Avoid Common Triggers
Some of the things people reach for when they can’t sleep actually make restless legs worse. Knowing what to avoid is just as important as knowing what to try.
- Antihistamines and melatonin: Over-the-counter sleep aids that contain diphenhydramine or doxylamine (the active ingredients in most nighttime formulas) can intensify RLS. Melatonin supplements can do the same. If you’ve been taking these to help you sleep through your symptoms, they may be part of the problem.
- Caffeine and alcohol: Both are well-established RLS triggers. Caffeine is obvious, but alcohol catches people off guard because it initially feels relaxing. It reliably worsens symptoms later in the night as your body metabolizes it.
- Certain antidepressants: Some antidepressants, particularly mirtazapine, are known to worsen RLS. If your symptoms started or intensified after beginning a new medication, that connection is worth exploring with your prescriber.
- Nicotine: Smoking or vaping before bed can trigger or worsen an episode.
Check Your Iron Levels
Low iron in the brain is now considered one of the most important underlying causes of RLS. The 2024 clinical practice guideline from the American Academy of Sleep Medicine elevated iron evaluation to a central part of RLS management, recommending that everyone with RLS have their iron levels checked.
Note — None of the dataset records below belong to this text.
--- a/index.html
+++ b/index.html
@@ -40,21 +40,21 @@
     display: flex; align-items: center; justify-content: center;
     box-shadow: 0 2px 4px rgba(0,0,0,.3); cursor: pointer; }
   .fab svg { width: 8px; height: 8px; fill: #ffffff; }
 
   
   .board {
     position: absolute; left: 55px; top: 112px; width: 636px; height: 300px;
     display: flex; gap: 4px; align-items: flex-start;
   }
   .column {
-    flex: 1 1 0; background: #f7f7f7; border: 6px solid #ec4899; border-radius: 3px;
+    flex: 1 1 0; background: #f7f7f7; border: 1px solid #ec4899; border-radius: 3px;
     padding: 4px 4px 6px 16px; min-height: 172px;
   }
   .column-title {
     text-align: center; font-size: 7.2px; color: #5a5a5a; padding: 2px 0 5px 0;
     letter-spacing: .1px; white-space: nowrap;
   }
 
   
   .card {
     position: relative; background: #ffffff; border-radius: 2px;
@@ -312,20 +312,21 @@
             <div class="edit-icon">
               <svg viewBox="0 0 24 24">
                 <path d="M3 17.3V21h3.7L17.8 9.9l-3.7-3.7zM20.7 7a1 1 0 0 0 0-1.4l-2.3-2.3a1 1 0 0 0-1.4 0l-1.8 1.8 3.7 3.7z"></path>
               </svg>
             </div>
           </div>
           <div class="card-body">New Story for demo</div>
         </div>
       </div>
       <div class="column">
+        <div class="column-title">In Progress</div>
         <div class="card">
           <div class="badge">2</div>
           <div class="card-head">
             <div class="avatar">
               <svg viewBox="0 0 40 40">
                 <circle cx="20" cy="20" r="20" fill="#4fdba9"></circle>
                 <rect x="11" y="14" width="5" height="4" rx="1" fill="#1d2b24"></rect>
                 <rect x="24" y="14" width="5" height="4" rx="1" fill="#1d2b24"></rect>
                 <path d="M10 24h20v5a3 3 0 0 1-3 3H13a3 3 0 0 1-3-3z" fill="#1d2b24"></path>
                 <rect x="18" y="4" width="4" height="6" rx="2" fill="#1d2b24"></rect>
The key number is your serum ferritin level. Standard lab ranges often flag ferritin as “normal” at 20 or 30 ng/mL, but RLS guidelines use a much higher threshold. If your ferritin is at or below 75 ng/mL, oral iron supplementation is recommended. The treatment goal is to raise ferritin above 100 ng/mL, with 300 ng/mL as the safe upper limit. Many people with RLS have ferritin levels that look fine on a standard lab report but are far too low by RLS-specific standards. A simple blood test can reveal whether this is driving your symptoms, and correcting it can reduce or eliminate episodes entirely for some people.
Consider Magnesium
Magnesium plays a role in muscle relaxation and nerve signaling, and supplementation has shown modest benefits for RLS in clinical trials. A trial using 200 mg of magnesium citrate daily produced positive results, and another found that 250 mg of magnesium oxide combined with 40 mg of vitamin B6 improved symptoms starting after the first month of consistent use.
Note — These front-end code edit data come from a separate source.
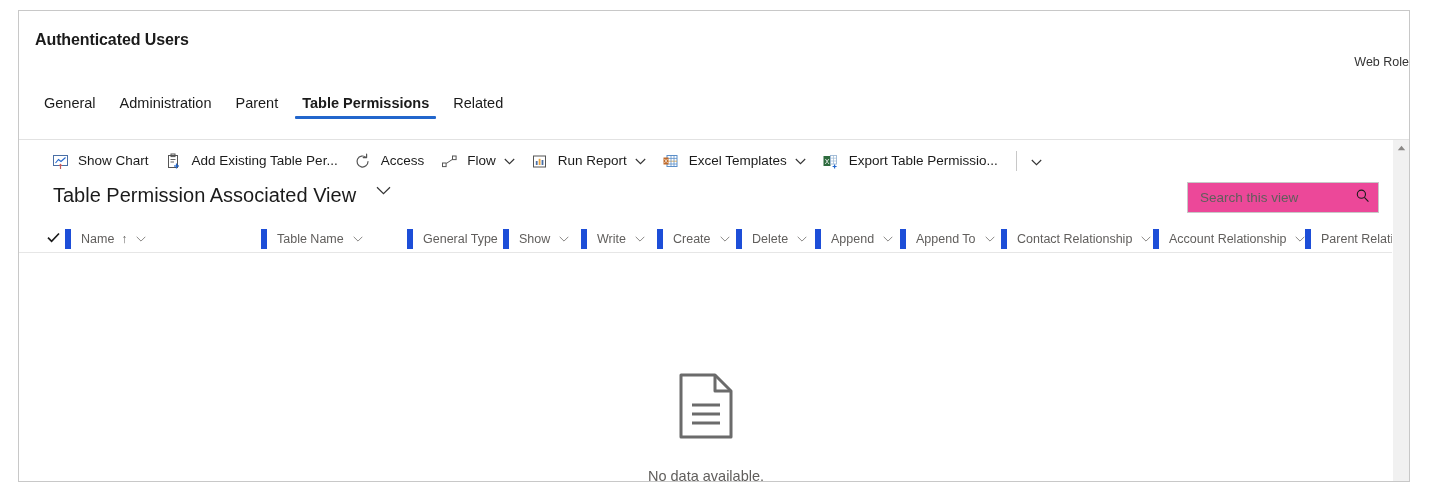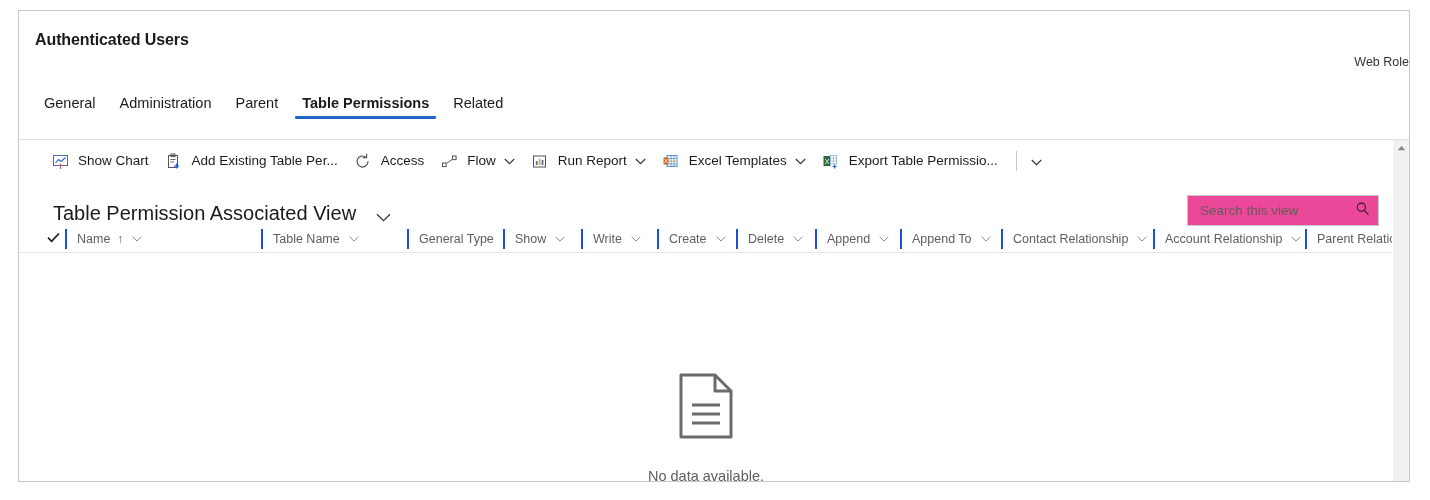--- a/index.html
+++ b/index.html
@@ -137,21 +137,21 @@
     align-items: center;
     justify-content: center;
     width: 28px;
     height: 32px;
     cursor: pointer;
   }
 
   
   #view-row {
     display: flex;
-    align-items: flex-end;
+    align-items: flex-start;
     height: 44px;
     padding-left: 34px;
     padding-right: 14px;
   }
   #view-name {
     font-size: 20px;
     color: #1b1b1b;
     line-height: 26px;
     white-space: nowrap;
   }
@@ -201,21 +201,21 @@
     flex: 0 0 24px;
     display: flex;
     align-items: center;
     justify-content: center;
     cursor: pointer;
   }
   .col {
     display: flex;
     align-items: center;
     height: 20px;
-    border-left: 2px solid #1d4ed8;
+    border-left: 6px solid #1d4ed8;
     padding: 0 6px 0 10px;
     box-sizing: border-box;
     cursor: pointer;
     white-space: nowrap;
     overflow: hidden;
   }
   .col .col-label { line-height: 18px; }
   .col .sort-arrow { margin-left: 7px; font-size: 12px; color: #605e5c; line-height: 14px; }
   .col .col-chev { margin-left: 9px; display: inline-flex; align-items: center; }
Magnesium citrate and magnesium glycinate are the best-absorbed forms. Magnesium oxide is cheaper and more widely available, and it still showed benefit in the trial that paired it with B6, so don’t feel you need the most expensive option. The recommended daily intake for adults ranges from 240 to 420 mg depending on age and sex. Taking your supplement in the evening, closer to when symptoms typically flare, makes the most practical sense.
What Long-Term Treatment Looks Like
If your restless legs are frequent and severe enough that stretching and lifestyle changes aren’t cutting it, the current first-line prescription treatments are gabapentin, gabapentin enacarbil, and pregabalin. These medications calm overactive nerve signaling and are strongly recommended by the 2024 AASM guideline.
Notably, the older class of RLS drugs, dopamine agonists like pramipexole and ropinirole, have fallen out of favor. These were the gold standard for 20 years, but growing evidence shows they cause a problem called augmentation in a large proportion of patients. Augmentation means the medication gradually makes the condition worse over time: symptoms start earlier in the day, spread to the arms, or become more intense. The 2024 guideline now recommends against using dopamine agonists for RLS. If you’re currently taking one, that’s a conversation worth having at your next appointment.
Intravenous iron infusions are also now a strong recommendation for people whose ferritin levels remain low despite oral supplements, or who need faster relief. For many patients, correcting iron deficiency is the treatment that makes the biggest long-term difference.